An underpinning key diagnostic tool for this type of error sits within the Google Search Console, if you go to Coverage and then toggle the Excluded tag – you can see blocked by robots.txt, allowing you to filter and assess each URL on its merit and requirement to be blocked.
The last place I always check is in the settings of Google Search Console and then Crawling information – this gives me an insight into where Googlebot is going and if there are any areas of the site which need looking at.
The first step when creating a robots.txt file is to assess which areas of your website are restrictive, sensative and public-facing. An example of this could be the checkout process whereby 3D authentication takes place something you may want to add within the robots.txt file as a disallow. For the other two categories, if you are struggling or are new, I’d let Google and other search engines identify what to crawl and index; there are robust systems in place to validate this for you – robots.txt file is good for narrowing down filters if they are excessive on your site for example. To deploy changes, simply copy and paste your robots.txt file into a text editor, make the changes and then rename the old robots.txt file to something like _old_robots_file.txt, this gives me a back up then deploy the new changes with your new robots.txt file (sat in the root directory of your FTP).
When you operate within a CMS there are usually robust robots.txt files generated, most SEO plugins, widgets and CMS modules that handle this file type usually do a great job of selecting what to allow.

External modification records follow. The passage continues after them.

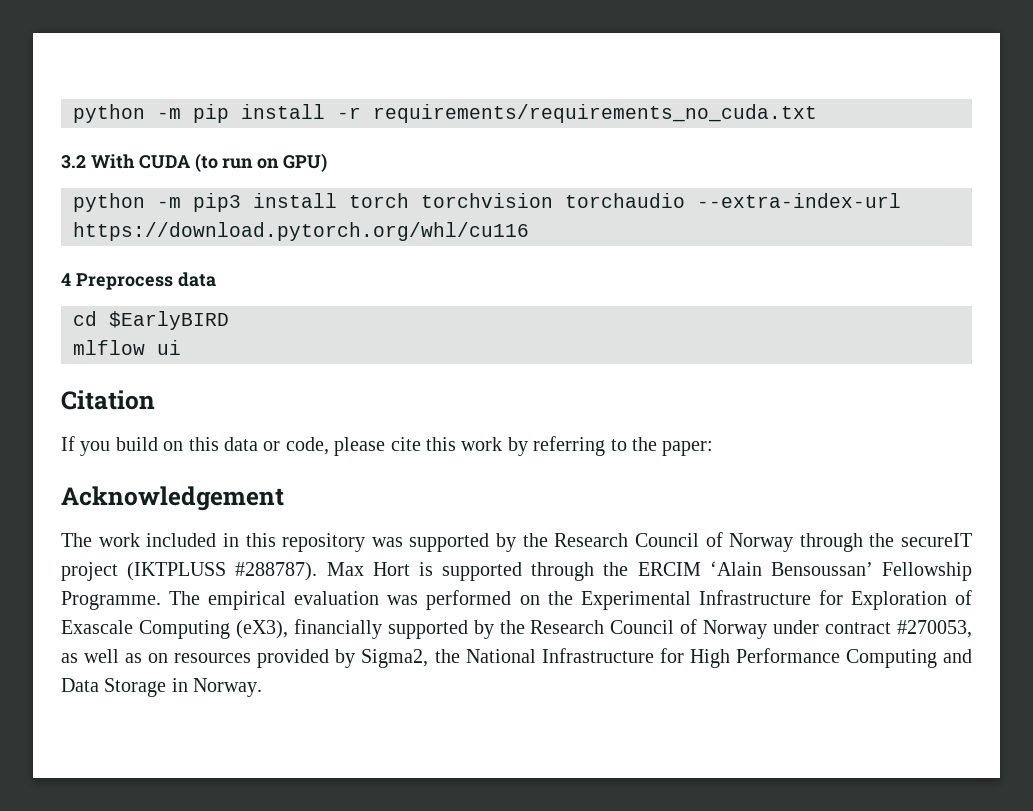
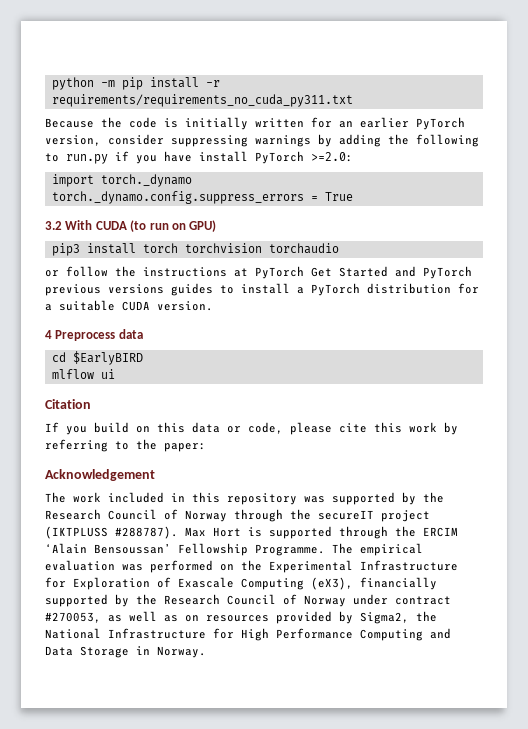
- python -m pip install -r requirements/requirements_no_cuda.txt
+ python -m pip install -r requirements/requirements_no_cuda_py311.txt
+ Because the code is initially written for an earlier PyTorch version, consider suppressing warnings by adding the following to run.py if you have install PyTorch >=2.0:
+ import torch._dynamo
+ torch._dynamo.config.suppress_errors = True
- python -m pip3 install torch torchvision torchaudio --extra-index-url https://download.pytorch.org/whl/cu116
+ pip3 install torch torchvision torchaudio
+ or follow the instructions at PyTorch Get Started and PyTorch previous versions guides to install a PyTorch distribution for a suitable CUDA version.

Some firewalls will also give you guidance on any nuisance crawlers which you may want to block off completely. If you rely on CMS specific robots.txt files these will usually serve you well – most errors come from manual involvement or website structures which are problematic in nature.
My additional notes on robots.txt file errors.

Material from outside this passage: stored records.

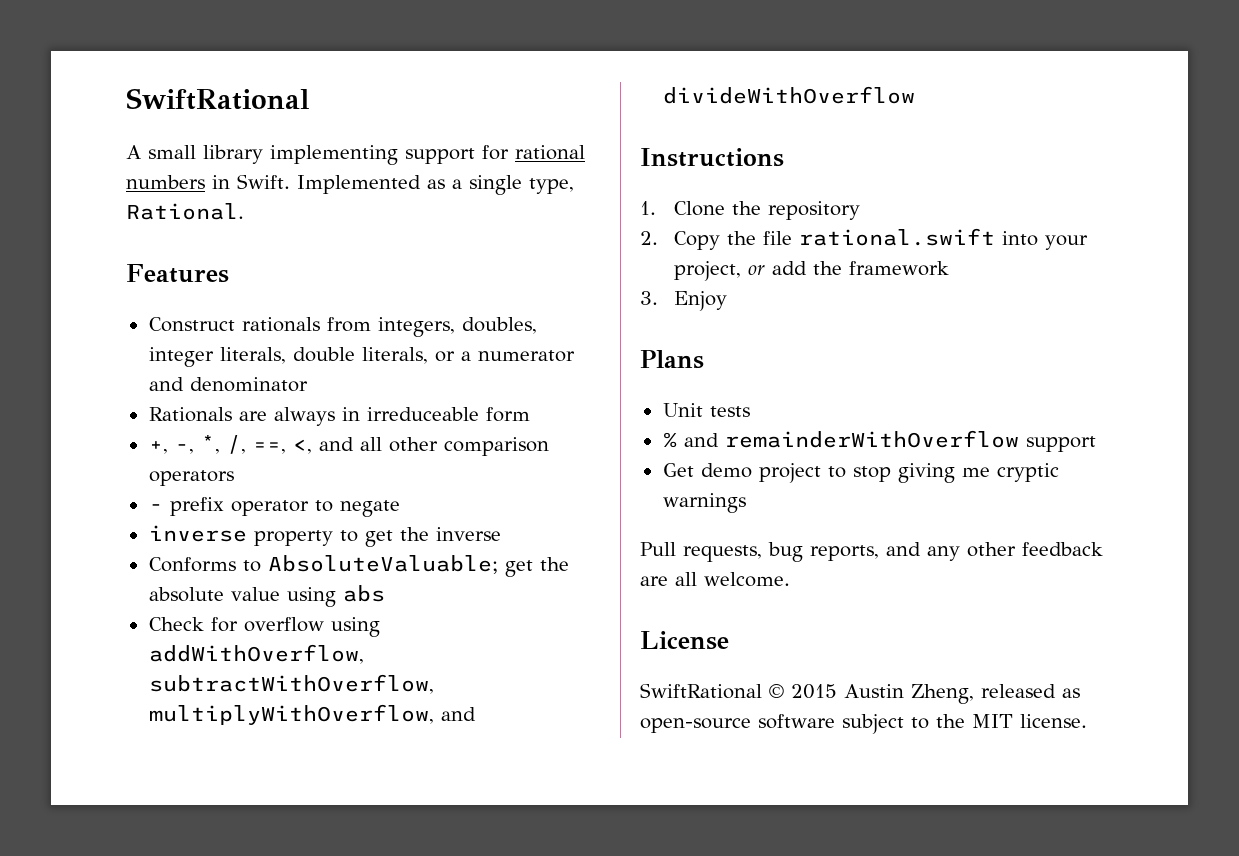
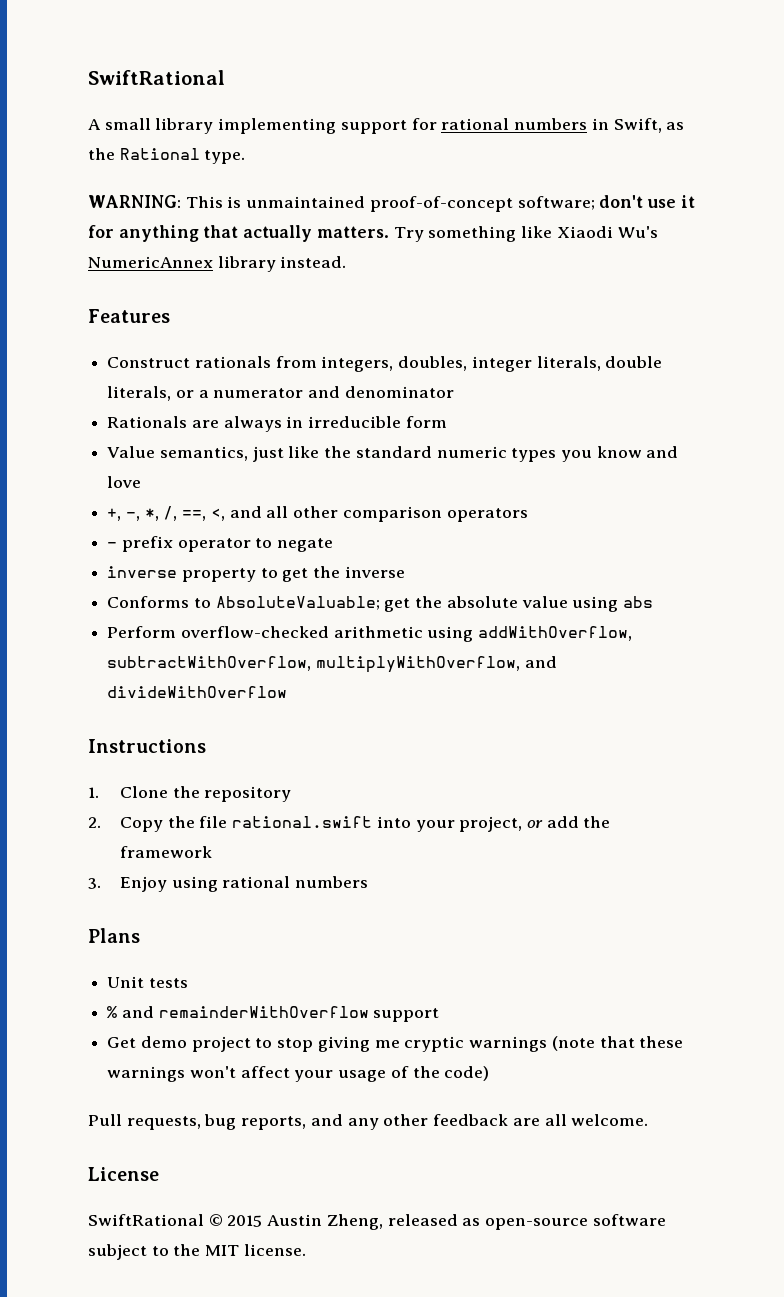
- A small library implementing support for rational numbers in Swift. Implemented as a single type, Rational.
+ A small library implementing support for rational numbers in Swift, as the Rational type.
+ WARNING: This is unmaintained proof-of-concept software; don't use it for anything that actually matters. Try something like Xiaodi Wu's NumericAnnex library instead.
- Rationals are always in irreduceable form
+ Rationals are always in irreducible form
+ Value semantics, just like the standard numeric types you know and love
- Check for overflow using addWithOverflow, subtractWithOverflow, multiplyWithOverflow, and divideWithOverflow
+ Perform overflow-checked arithmetic using addWithOverflow, subtractWithOverflow, multiplyWithOverflow, and divideWithOverflow
- 3. Enjoy
+ 3. Enjoy using rational numbers
- Get demo project to stop giving me cryptic warnings
+ Get demo project to stop giving me cryptic warnings (note that these warnings won't affect your usage of the code)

- A robots.txt file is just that, a text file for an indication – it is up to the crawler to utilise this data. There are some crawlers who will completely bypass this. There are no hard-coded rules when it comes to robots.txt files so any crawler can theoretically go anywhere if it chooses to ignore the file.
- The robots.txt file should not be used to mask a badly structured website, if you are spinning up filter URLs longer than the Eifel Tower then you need to address this problem. Setting rules around truncated URLs is often a symptom of a bad structure and one I look out for.
- Always include your XML sitemap in the robots.txt file, this is often shown in crawling software, I know SEMRush do, not really tested the others.
- Proceed with caution with this file, if you are using a live site that has traffic and rankings, get professional help. You can validate fixes with the Google Robots.txt testing tool but this only allows you to test one URL at a time and won’t guarantee that everything will be fine on the entire site.
- Be on the lookout for “This page cannot be indexed due to robots.txt” when looking at your site in the SERPs.
- Don’t forget you have the noindex and nofollow attributions at your fingertips on a page by page basis rather than using the robots.txt file as they can support different pages and directories collectively.
- If you go to coverage in Search Console and then look at valid pages, you can sometimes see pages stated as Indexed – although blocked by robots.txt file. These types of pages often highlight that there is some authority behind these pages for Google to index them anyways. This can sometimes happen if a link that appears throughout the site is blocked by robots.txt but is a key part of the internal linking structure or has a good external link profile.